Congested blood whined in my ears like a faint jeering laughter. I paced the room, raging – only to sink down again, exhausted, my face and hands clammy.

"What a hideous exhibition," I said, distinctly addressing a grotesque porcelain Buddha on the mantelpiece. Contrary, I believe, to my expectations, he did not reply. My familiar demon forestalled him.

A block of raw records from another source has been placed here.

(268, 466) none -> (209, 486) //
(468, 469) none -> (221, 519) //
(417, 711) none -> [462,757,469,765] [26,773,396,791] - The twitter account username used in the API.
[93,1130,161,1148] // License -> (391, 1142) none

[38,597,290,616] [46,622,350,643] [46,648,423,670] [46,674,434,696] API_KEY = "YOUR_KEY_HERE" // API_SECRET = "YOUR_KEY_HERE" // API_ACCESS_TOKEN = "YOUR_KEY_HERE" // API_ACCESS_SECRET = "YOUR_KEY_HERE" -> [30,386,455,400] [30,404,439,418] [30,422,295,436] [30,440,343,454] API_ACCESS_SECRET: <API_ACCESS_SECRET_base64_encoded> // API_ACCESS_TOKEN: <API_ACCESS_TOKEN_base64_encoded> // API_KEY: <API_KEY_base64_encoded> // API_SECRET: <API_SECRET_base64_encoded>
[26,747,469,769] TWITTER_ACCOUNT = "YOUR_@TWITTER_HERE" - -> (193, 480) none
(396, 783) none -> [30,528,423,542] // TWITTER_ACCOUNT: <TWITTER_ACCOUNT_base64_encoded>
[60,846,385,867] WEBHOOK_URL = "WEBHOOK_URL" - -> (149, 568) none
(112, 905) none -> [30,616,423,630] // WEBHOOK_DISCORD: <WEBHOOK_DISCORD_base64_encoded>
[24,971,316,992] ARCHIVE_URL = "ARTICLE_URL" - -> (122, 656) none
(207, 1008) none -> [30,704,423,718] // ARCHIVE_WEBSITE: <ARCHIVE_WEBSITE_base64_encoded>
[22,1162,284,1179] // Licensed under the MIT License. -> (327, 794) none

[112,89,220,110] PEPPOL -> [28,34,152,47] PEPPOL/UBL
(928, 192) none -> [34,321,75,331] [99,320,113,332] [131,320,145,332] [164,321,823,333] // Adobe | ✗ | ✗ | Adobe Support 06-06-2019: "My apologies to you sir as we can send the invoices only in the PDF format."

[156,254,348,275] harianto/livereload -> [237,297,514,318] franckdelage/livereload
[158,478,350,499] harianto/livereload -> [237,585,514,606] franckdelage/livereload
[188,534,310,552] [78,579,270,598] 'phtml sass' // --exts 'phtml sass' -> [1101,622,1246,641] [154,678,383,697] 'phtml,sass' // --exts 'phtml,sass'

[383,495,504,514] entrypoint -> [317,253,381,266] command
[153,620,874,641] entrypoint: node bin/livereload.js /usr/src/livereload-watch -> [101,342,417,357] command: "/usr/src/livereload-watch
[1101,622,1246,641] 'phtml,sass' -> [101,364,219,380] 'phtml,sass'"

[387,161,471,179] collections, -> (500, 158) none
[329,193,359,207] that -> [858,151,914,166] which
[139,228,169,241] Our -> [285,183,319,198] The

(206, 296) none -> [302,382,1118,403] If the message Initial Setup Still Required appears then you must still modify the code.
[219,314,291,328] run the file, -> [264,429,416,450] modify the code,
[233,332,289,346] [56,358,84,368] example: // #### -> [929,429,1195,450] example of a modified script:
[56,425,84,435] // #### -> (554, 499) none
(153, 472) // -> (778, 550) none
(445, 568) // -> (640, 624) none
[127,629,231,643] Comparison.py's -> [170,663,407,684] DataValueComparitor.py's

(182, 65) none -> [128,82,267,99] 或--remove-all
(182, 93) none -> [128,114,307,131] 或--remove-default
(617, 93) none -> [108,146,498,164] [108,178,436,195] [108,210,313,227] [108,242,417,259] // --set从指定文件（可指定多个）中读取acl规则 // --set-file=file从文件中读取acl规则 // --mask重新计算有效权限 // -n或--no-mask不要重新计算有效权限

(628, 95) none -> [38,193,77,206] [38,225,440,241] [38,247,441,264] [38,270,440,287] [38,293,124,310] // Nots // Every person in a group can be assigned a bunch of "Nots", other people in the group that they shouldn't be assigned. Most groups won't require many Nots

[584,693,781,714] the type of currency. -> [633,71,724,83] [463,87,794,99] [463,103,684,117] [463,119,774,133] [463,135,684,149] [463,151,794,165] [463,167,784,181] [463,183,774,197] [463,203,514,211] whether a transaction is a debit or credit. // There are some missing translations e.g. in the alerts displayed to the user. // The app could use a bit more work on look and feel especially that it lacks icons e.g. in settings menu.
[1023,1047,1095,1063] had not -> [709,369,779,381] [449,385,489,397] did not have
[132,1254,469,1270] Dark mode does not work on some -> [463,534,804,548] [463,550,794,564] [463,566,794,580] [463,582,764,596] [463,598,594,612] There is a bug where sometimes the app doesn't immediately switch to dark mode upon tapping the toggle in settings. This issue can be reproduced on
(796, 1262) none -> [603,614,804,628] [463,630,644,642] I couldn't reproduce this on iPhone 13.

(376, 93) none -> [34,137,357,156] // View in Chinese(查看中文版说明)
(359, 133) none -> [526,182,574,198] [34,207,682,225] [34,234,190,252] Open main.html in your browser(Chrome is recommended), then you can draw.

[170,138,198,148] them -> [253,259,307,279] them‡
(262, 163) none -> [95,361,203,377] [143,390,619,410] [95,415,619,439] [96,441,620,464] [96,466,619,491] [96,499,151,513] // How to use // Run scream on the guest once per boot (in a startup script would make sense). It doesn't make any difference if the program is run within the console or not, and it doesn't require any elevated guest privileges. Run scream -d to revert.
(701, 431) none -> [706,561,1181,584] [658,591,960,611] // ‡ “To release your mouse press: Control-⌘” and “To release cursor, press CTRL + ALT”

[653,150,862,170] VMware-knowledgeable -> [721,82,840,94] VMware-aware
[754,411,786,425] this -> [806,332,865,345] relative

"If by taking a merely conventional attitude," he murmured, "you defeat the natural flowering of two lives – ? Who are you to decide that the voice of Nature is not also the voice of God? Supposing, for the moment, that God is other than a poetic expression. If her eyes didn't haunt you," continued my familiar demon, "or a certain way she has of turning her head, like a poised poppy.."

As he droned on within me, the mantelpiece blurred and thinned to the blue haze of a distant Tuscan hill, and the little porcelain Buddha sat upon this hill, very far off now and changed oddly to the semblance of a tiny huddled town. We were climbing along a white road toward that far hill, that tiny town.

"Ambo," she was saying, "that isn't East Rock – it's Monte Senario. And this isn't Birch Street – it's the Faenzan Way. How do you do it, Ambo – you wonderful magician! Just with a wave of your wand you change the world for me; you give me – all this!"

A bee droned at my ear: "Gratitude, my dear sir. Affectionate gratitude. A long step."

"Damn you!" I whimpered… But the grotesque porcelain Buddha was there again, on the mantelshelf. The creases in his little fat belly disgusted me; they were loathsome. I rose. "At least," I said to him, "I can live without you!" Then I seized him and shattered him against the fireplace tiles. It was an enormous relief.

Followed a knock at my door that I answered calmly: "Who is it? Come in."

Miss Goucher never came to me without a mission; she had one now.

"Mr. Hunt," she said, "I should like to talk to you very plainly. May I? It's about Susan." I nodded. "Mr. Hunt," she continued resolutely, "Susan is in a very difficult position here. I don't say that she isn't entirely equal to meeting it; but I dread the nervous strain for her – if you understand?"

"Not entirely, Miss Goucher; perhaps, not at all."

"I was afraid of this," she responded unhappily. "But I must go on – for her sake."

Knowing well that Miss Goucher would face death smiling for Susan's sake, her repressed agitation alarmed me. "Good heavens!" I exclaimed. "Is there anything really wrong?"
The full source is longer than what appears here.